C’est une initiative suffisamment rare pour qu’elle retienne l’attention. En début de semaine, l’Organisation des Nations Unies pour l’alimentation et l’agriculture (FAO), l’Organisation mondiale de la santé (OMS) et l’Organisation mondiale du commerce (OMC) ont publié un communiqué commun mettant en garde contre un risque de crise alimentaire mondiale en raison de la pandémie de Covid-19. Pour ces trois institutions, la « vague de restrictions à l’exportation » risquent de provoquer « une pénurie sur le marché mondial ». Pour certains pays, le spectre de la famine est désormais une réalité.

Surproduction

Il est vrai que l’inquiétude monte depuis plusieurs semaines. Dans certains cas, ce sont les récoltes qui sont menacées en raison de l’absence de bras. En France, par exemple, les autorités préfectorales envisagent de faire appel à des réfugiés pour suppléer le manque de main-d’œuvre dû au confinement. Dans d’autres pays, comme en Espagne, la fermeture drastique des frontières empêche de faire appel à la main-d’œuvre marocaine ou subsaharienne.

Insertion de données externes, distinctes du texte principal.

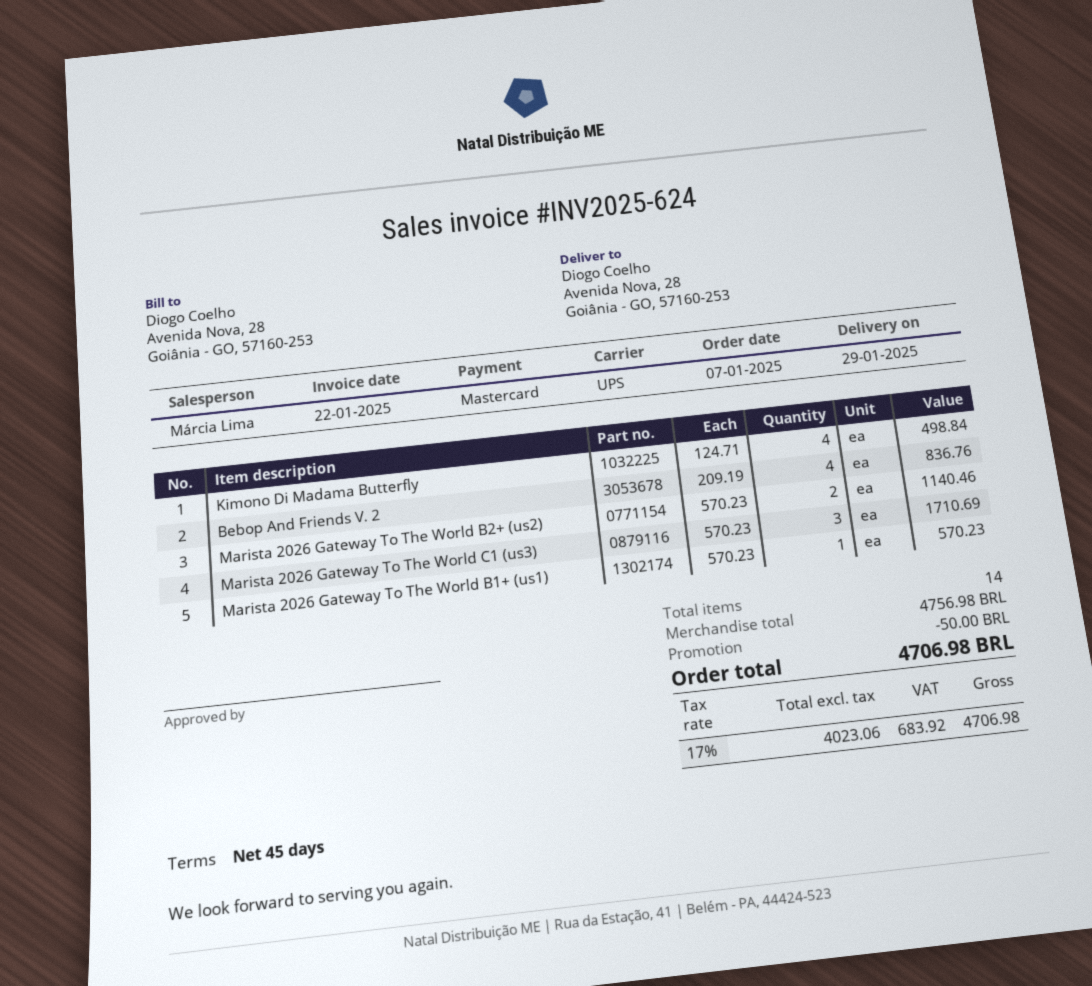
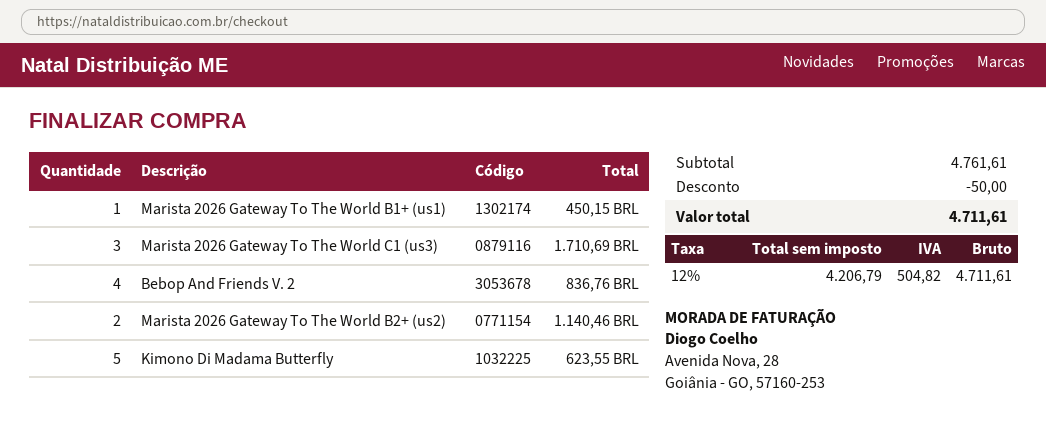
Kimono Di Madama Butterfly: 4 for 498.84 -> 5 for 623.55
Marista 2026 Gateway To The World B1+ (us1): 1 for 570.23 -> 1 for 450.15
subtotal: 4756.98 -> 4761.61
net: 4023.06 -> 4206.79
tax: 17% = 683.92 -> 12% = 504.82
total: 4706.98 -> 4711.61

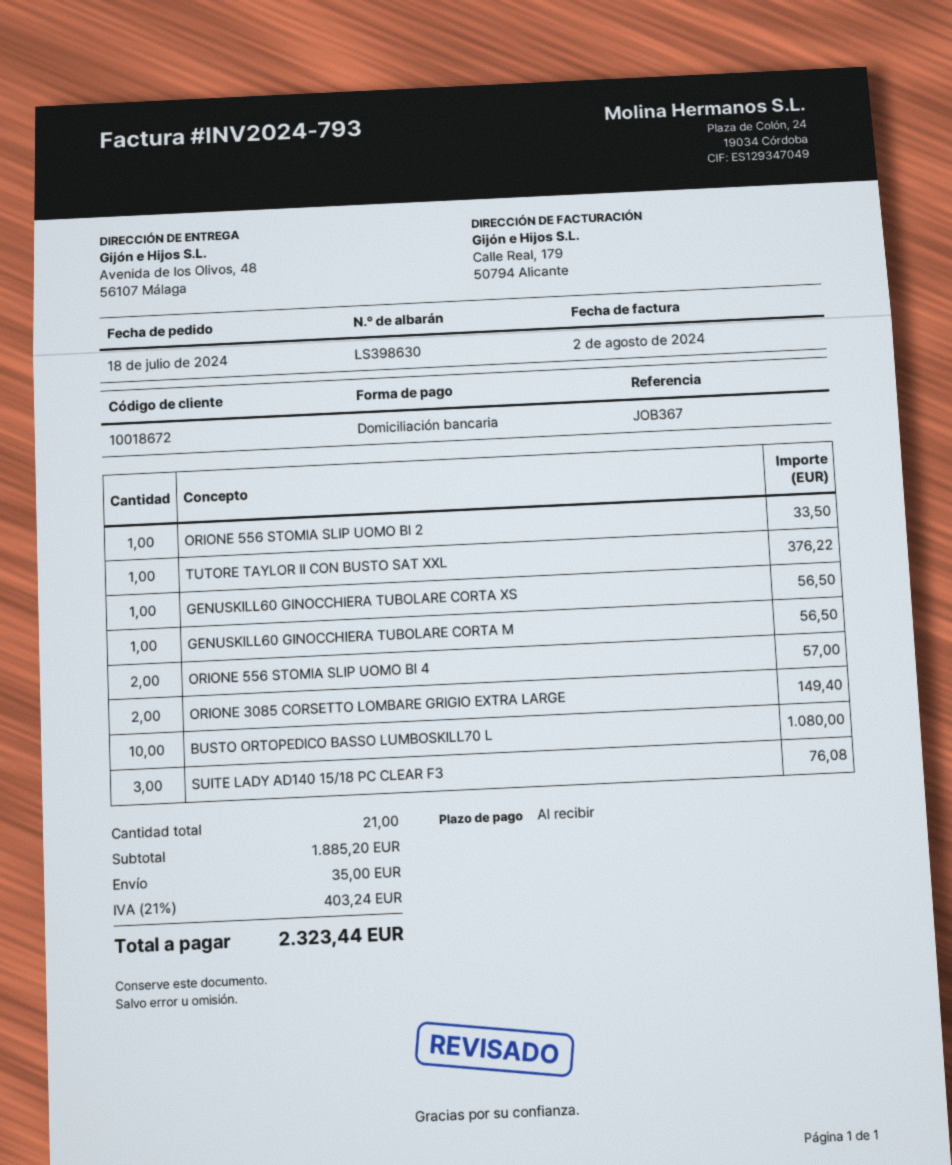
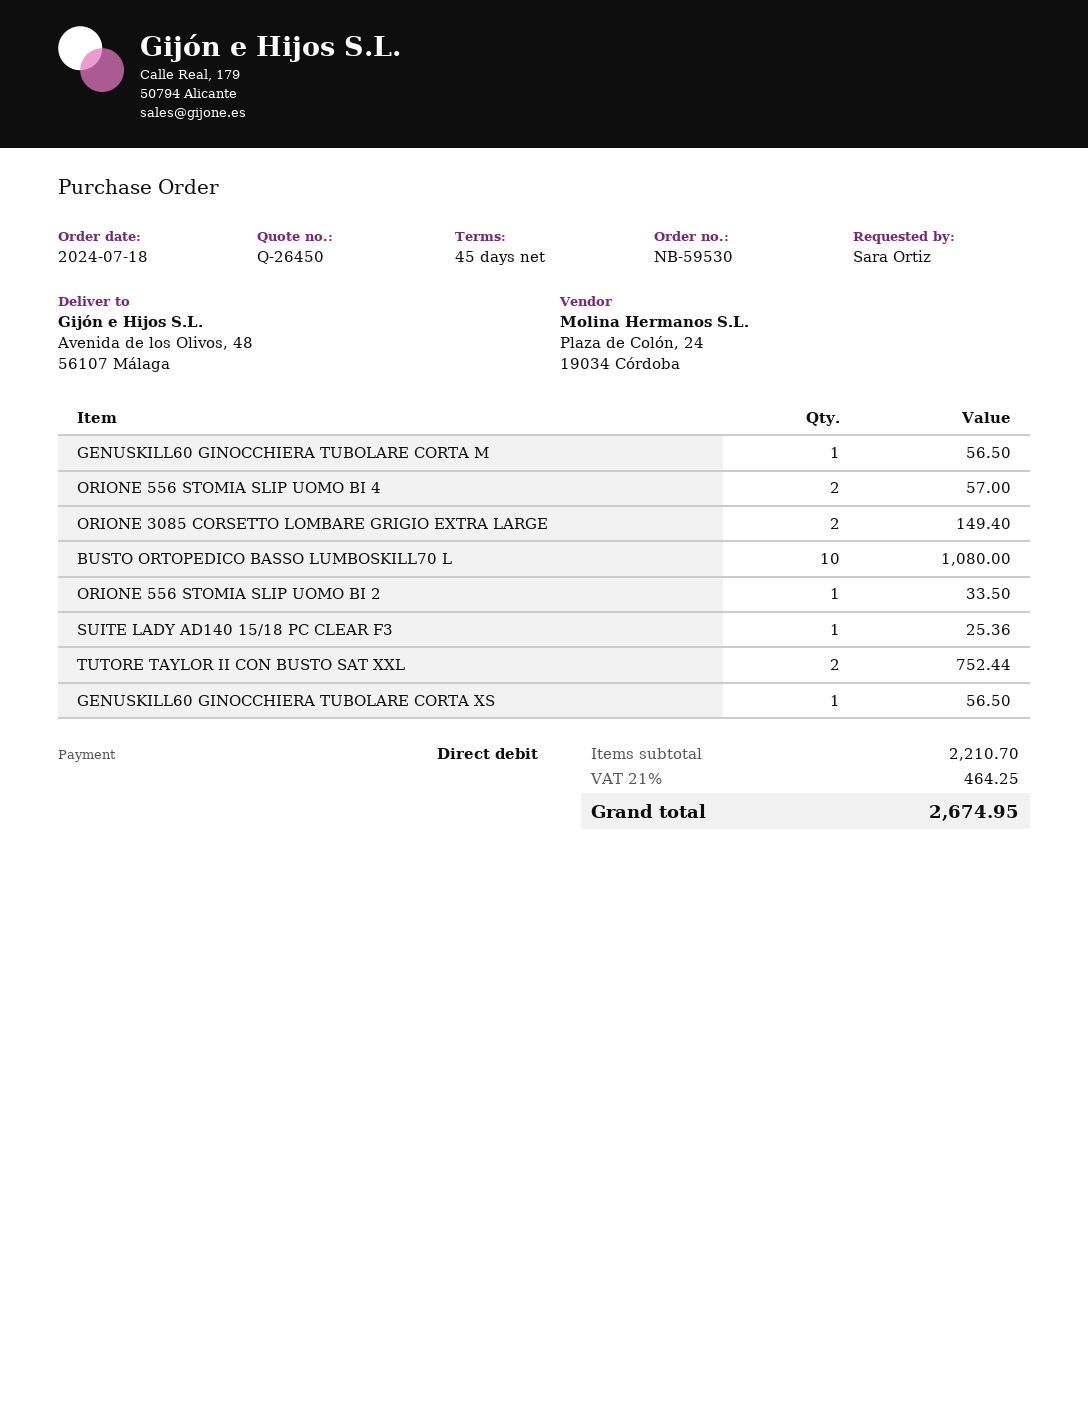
payment terms: on receipt -> 45 days
TUTORE TAYLOR II CON BUSTO SAT XXL: 1 for 376.22 -> 2 for 752.44
SUITE LADY AD140 15/18 PC CLEAR F3: 3 for 76.08 -> 1 for 25.36
subtotal: 1885.20 -> 2210.70
shipping: 35.00 -> none
tax: 21% = 403.24 -> 21% = 464.25
total: 2323.44 -> 2674.95

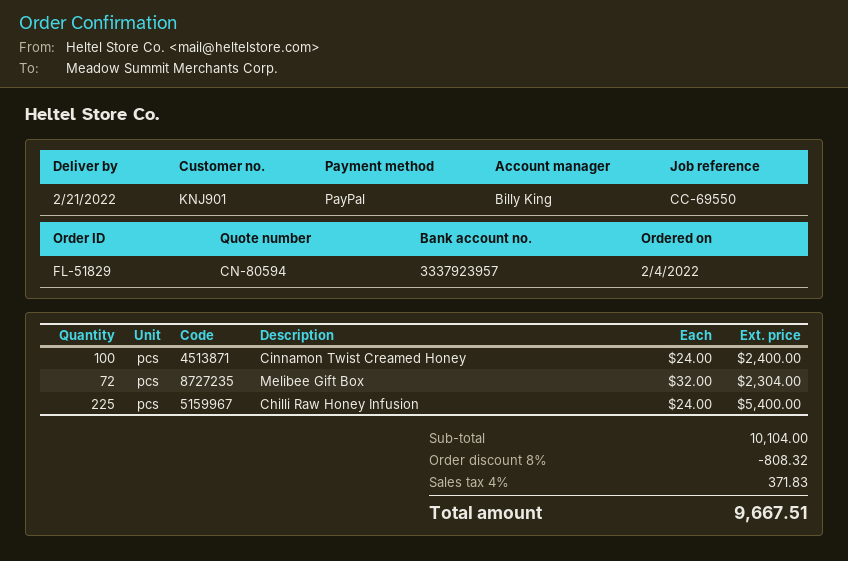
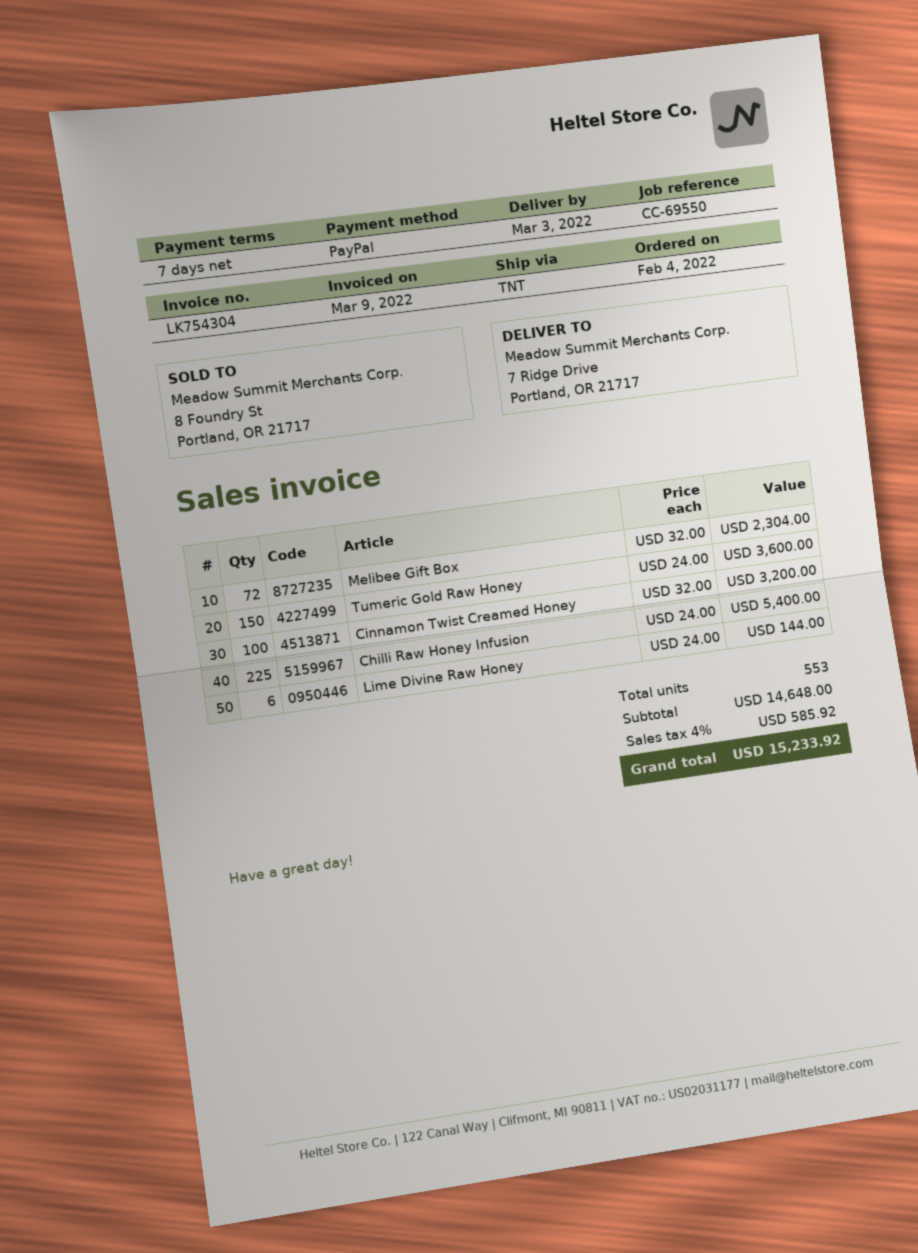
delivery date: 2022-02-21 -> 2022-03-03
Cinnamon Twist Creamed Honey: 100 x 24.00 = 2400.00 -> 100 x 32.00 = 3200.00
Tumeric Gold Raw Honey: none -> 150 x 24.00 = 3600.00
Lime Divine Raw Honey: none -> 6 x 24.00 = 144.00
subtotal: 10104.00 -> 14648.00
discount: 8% = 808.32 -> none
tax: 4% = 371.83 -> 4% = 585.92
total: 9667.51 -> 15233.92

Autre inquiétude de ces trois organisations, le gaspillage des denrées alimentaires. Dans de nombreux ports, des milliers de containers sont en souffrance et leurs cargaisons risquent de se détériorer. Idem pour la production mondiale de lait, de légumes ou de poisson. Faute de marchés et en raison de la fermeture des restaurants et des lieux de restauration collective, toute une partie de la production pourrait être jetée. Ainsi, d’un côté, on fait face au risque de pénurie, de l’autre à celui de gaspillage.

Mais au-delà des risques qu’elle génère, cette crise sanitaire est aussi un révélateur. En fait, on se rend bien compte dans les pays développés que partout la surproduction règne. Dans un contexte où les foyers limitent leurs dépenses à l’essentiel et où l’approvisionnement devient épisodique (on n’achète que parce qu’on y est forcé), il devient évident que la planète produit trop. Ce gaspillage existait avant la crise pandémique et rien n’a jamais été fait pour le juguler. De façon générale, c’est le système capitaliste productiviste qui est mis en cause. Produire sans cesse parce qu’il est impossible de faire autrement, n’est pas tenable. Le Covid-19 vient de nous le prouver indirectement.

Et l’on ne prend pas suffisamment la mesure des dommages collatéraux de cette surproduction. En effet, tout cela requiert des milliers de tonnes d’emballages en plastique dont seule une partie infime est recyclée. Début janvier, plusieurs ONG ont tiré la sonnette d’alarme : l’économie circulaire, qui vise à limiter les quantités de déchets, est en recul. La baisse des cours du pétrole n’arrangera pas les choses puisqu’un brut bon marché signifie une baisse des prix du plastique.

Sécurité alimentaire

Pour l’Algérie, pays dépendant des importations notamment en matière de céréales, cette crise va poser la question de la sécurité alimentaire du pays. Existe-t-il des stocks stratégiques ? Qui les gère ? Les filières d’approvisionnement à l’étranger sont-elles sécurisées ? Pourraient-elles l’être plus ? On le voit, c’est une réflexion fondamentale qui est nécessaire. C’est d’une plus grande urgence que de continuer à persécuter les opposants au pouvoir.